GREENSBORO, N.C. — A week and a half into North Carolina's mask mandate, the VERIFY team must 'unmask' potentially-dangerous claims circulating social media.
The ordinance requires all North Carolinians to wear masks, inside or outside, in any circumstance where social distancing isn't possible. Yes, there are certain factors that exempt people with valid medical conditions or young children. But, do the masks, themselves, pose a health threat?
WFMY News 2 viewer Jason Hutchins asked if a healthcare worker could prove if someone loses oxygen levels while wearing a mask. He said he has seen pictures on Facebook claiming the theory is true, while others claim it is false.
Hutchins did not send screen shots of the particular posts he saw, but a quick Facebook search by the VERIFY team showed yes, these claims are out there.

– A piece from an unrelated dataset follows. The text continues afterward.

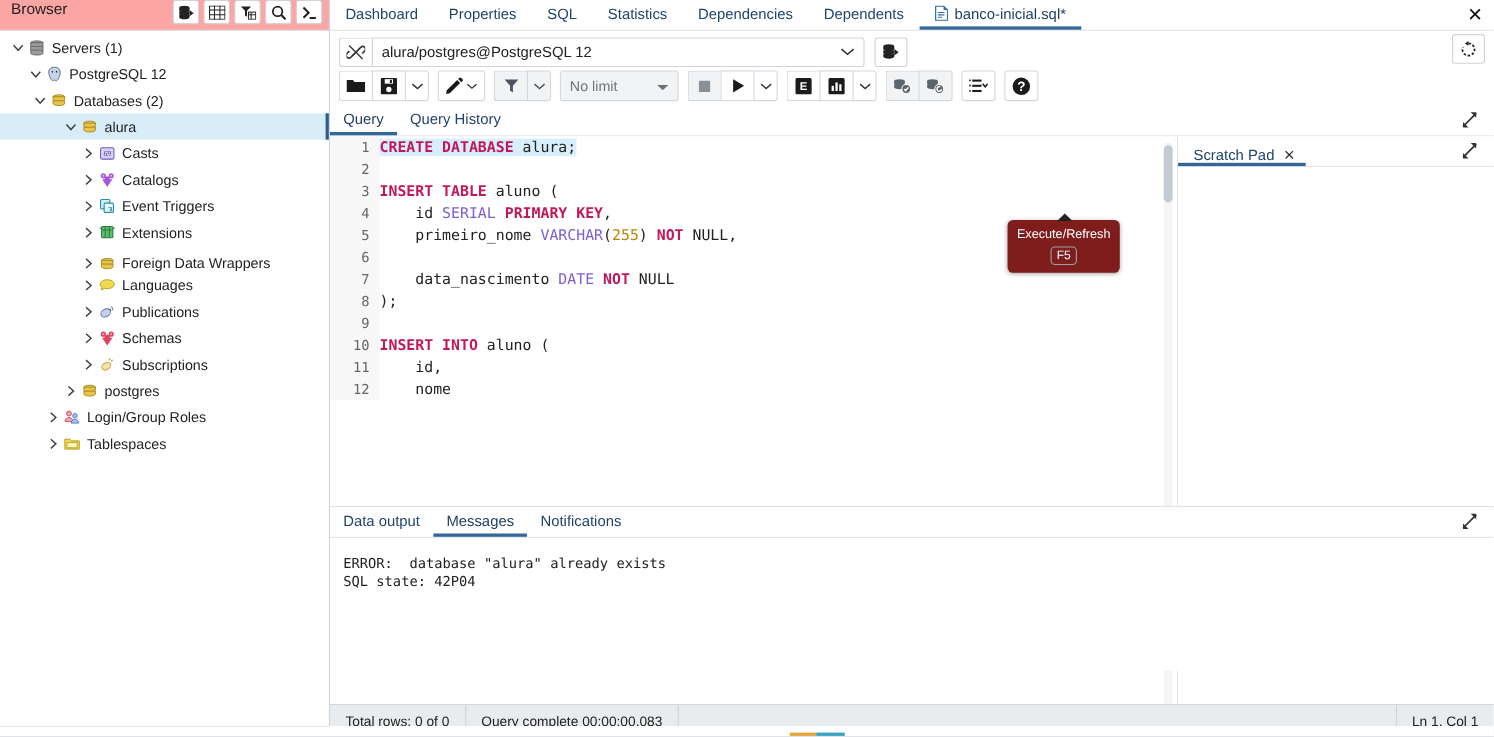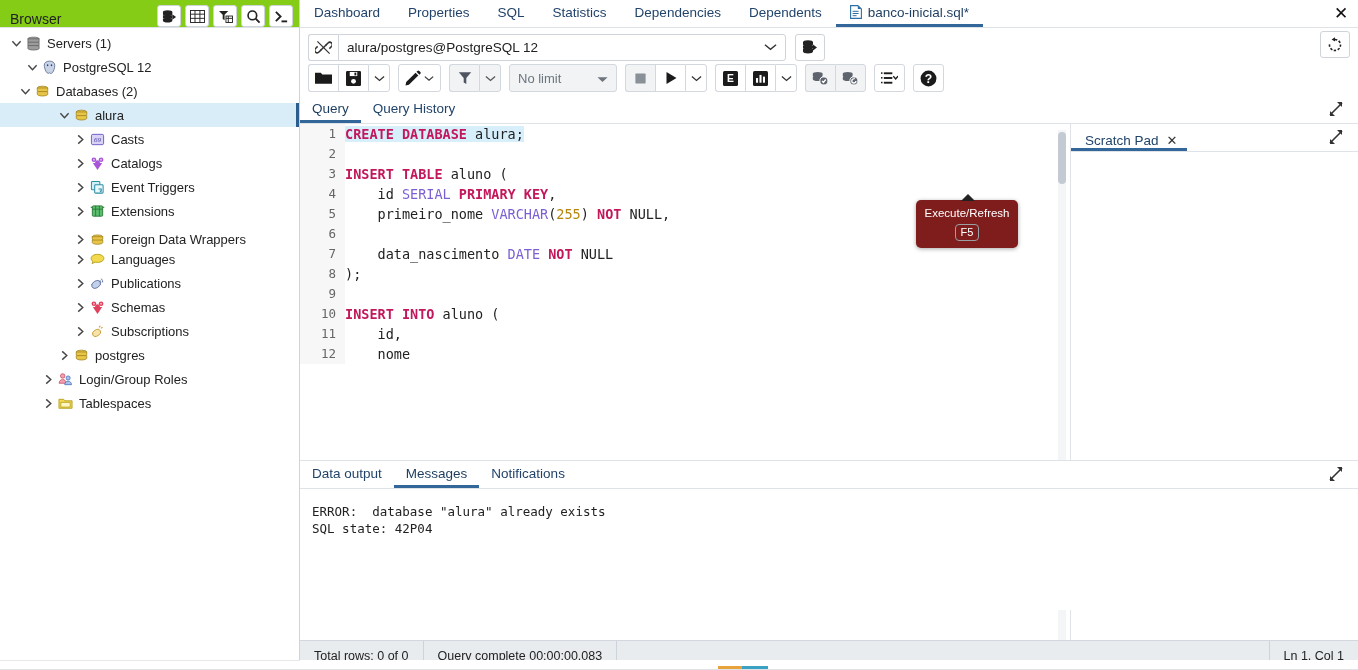"Browser" #browser-header { align-items: flex-end -> flex-start; background: #84cc16 -> #fca5a5 }
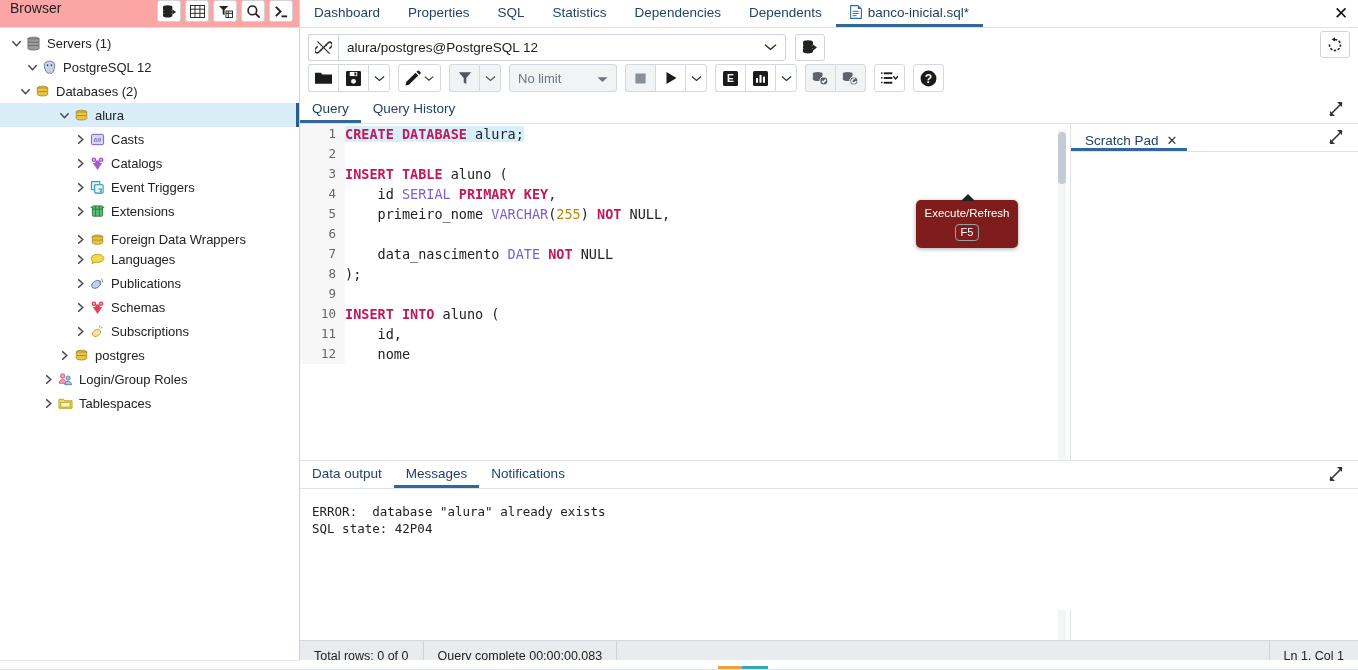"Databases (2)" div.tree-row { padding-left: 17px -> 28px }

Both Dr. Scott Segal of Wake Forest Baptist Health and Dr. Bruce Swords of Cone Health affirm the idea masks lowering oxygen is, generally, false.
Swords explained, "Masks are worn thousands of times per day in operating rooms. Doctors and nurses are unaffected. Masks have no impact on how much oxygen is being inhaled or how much carbon dioxide is being exhaled," he explained.
However, he acknowledged, "Some people may feel uncomfortable wearing a mask, either because it is inconvenient or hot, but wearing a mask has no impact on oxygen levels. Wearing a mask is incredibly safe and does decrease the transmission of COVID markedly."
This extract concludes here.